(Front-end code edit data):
:::
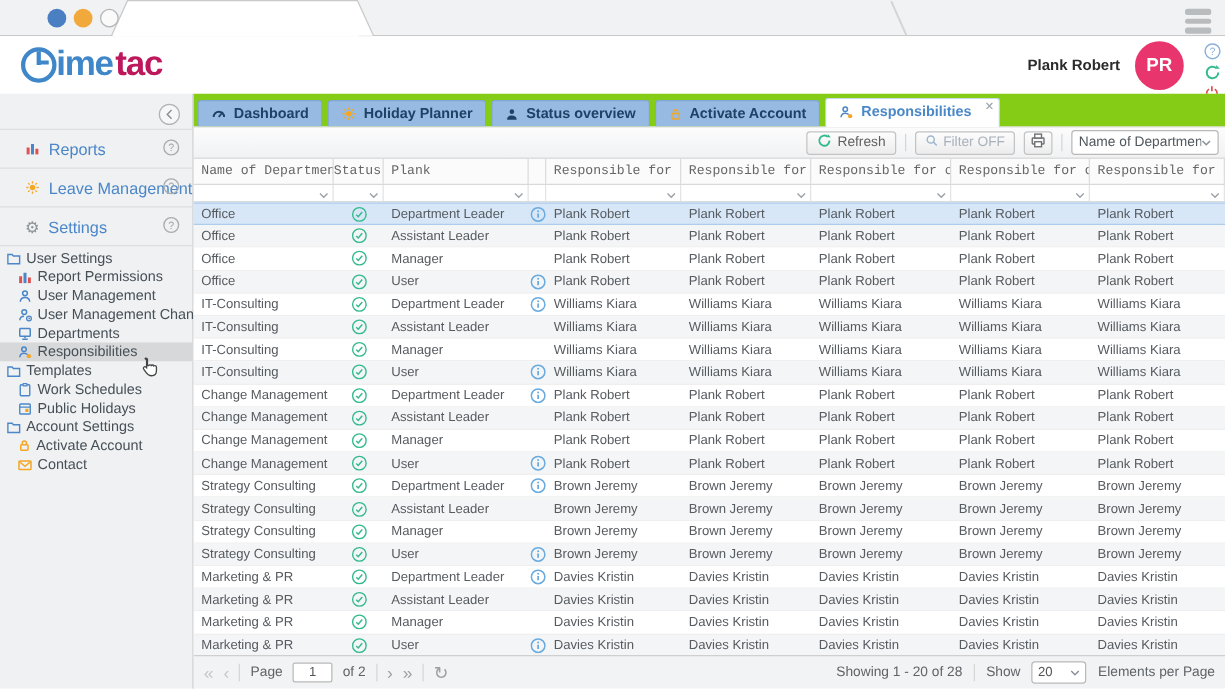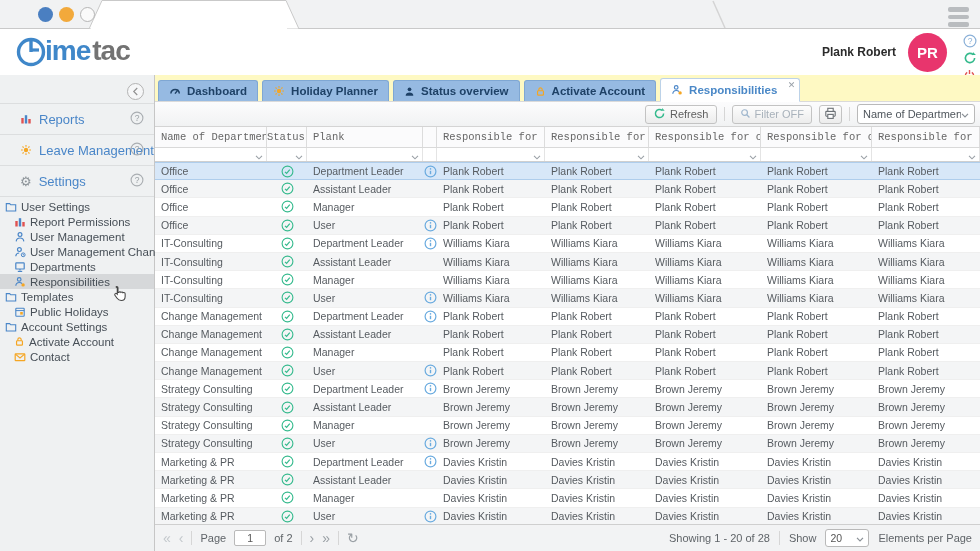--- a/index.html
+++ b/index.html
@@ -20,7 +20,7 @@
   .logo{position:absolute;left:14px;top:5px;display:flex;align-items:center;}
   .logo .word{font-size:28px;font-weight:bold;letter-spacing:-1px;line-height:34px;}
   .lg-time{color:#3f87c9;margin-left:-3px;}
-  .lg-tac{color:#737373;margin-left:2px;}
+  .lg-tac{color:#be185d;margin-left:2px;}
   .username{position:absolute;right:84px;top:16px;font-size:12px;font-weight:bold;color:#2b2b2b;}
   .avatar{position:absolute;left:908px;top:4px;width:39px;height:39px;border-radius:50%;
           background:#e8356d;color:#fff;font-size:15px;font-weight:bold;display:flex;

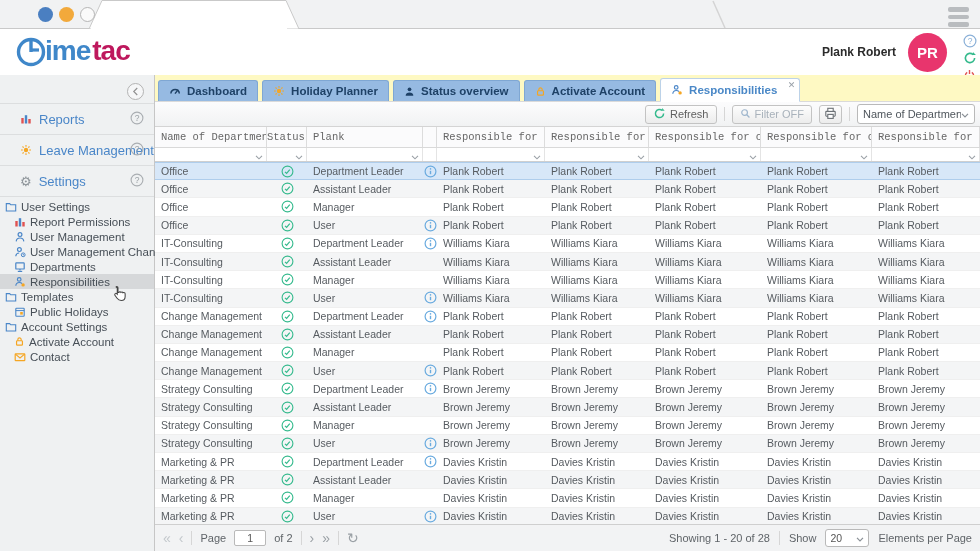--- a/index.html
+++ b/index.html
@@ -49,7 +49,7 @@
   .cursor-hand{position:absolute;left:108px;top:208px;z-index:9;}
   
   .main{position:absolute;left:155px;top:75px;width:825px;height:476px;background:#fff;}
-  .tabbar{height:26px;background:#fef9c3;display:flex;align-items:flex-end;padding-left:3px;
+  .tabbar{height:26px;background:#84cc16;display:flex;align-items:flex-end;padding-left:3px;
           position:relative;z-index:2;}
   .tab{height:21px;box-sizing:border-box;margin-right:4px;border-radius:3px 3px 0 0;
        background:#96bae2;border:1px solid #7fa7d3;border-bottom:none;color:#1e4166;

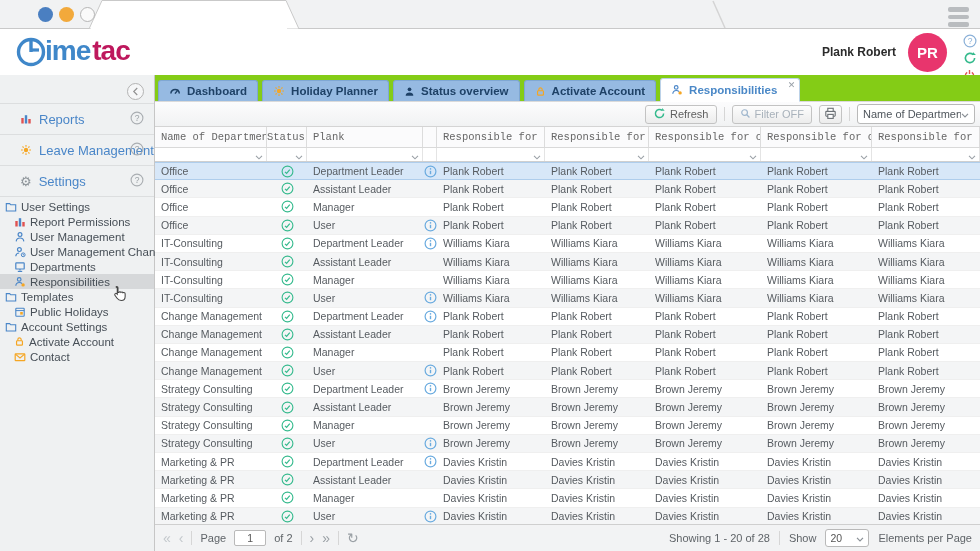--- a/index.html
+++ b/index.html
@@ -279,6 +279,15 @@
       <div class="tree-item lvl1">
         <span class="ic" style="display: inline-flex; align-items: center;">
           <svg viewBox="0 0 12 12" width="12" height="12">
+            <rect x="2.2" y="1.8" width="7.6" height="8.8" rx="0.8" fill="none" stroke="#4a86c8" stroke-width="1.1"></rect>
+            <rect x="4.4" y="0.9" width="3.2" height="1.8" rx="0.4" fill="#eff1f2" stroke="#4a86c8" stroke-width="1"></rect>
+          </svg>
+        </span>
+        <span class="lbl">Work Schedules</span>
+      </div>
+      <div class="tree-item lvl1">
+        <span class="ic" style="display: inline-flex; align-items: center;">
+          <svg viewBox="0 0 12 12" width="12" height="12">
             <rect x="1.8" y="2.2" width="8.4" height="8" rx="0.7" fill="none" stroke="#4a86c8" stroke-width="1.1"></rect>
             <line x1="1.8" y1="4.6" x2="10.2" y2="4.6" stroke="#4a86c8" stroke-width="1"></line>
             <rect x="6.2" y="6" width="2.6" height="2.6" fill="#f5a623"></rect>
:::
Look through the data above. Find each line with the string "margin" and copy it.

(Response area):
   .lg-time{color:#3f87c9;margin-left:-3px;}
-  .lg-tac{color:#737373;margin-left:2px;}
+  .lg-tac{color:#be185d;margin-left:2px;}
   .tab{height:21px;box-sizing:border-box;margin-right:4px;border-radius:3px 3px 0 0;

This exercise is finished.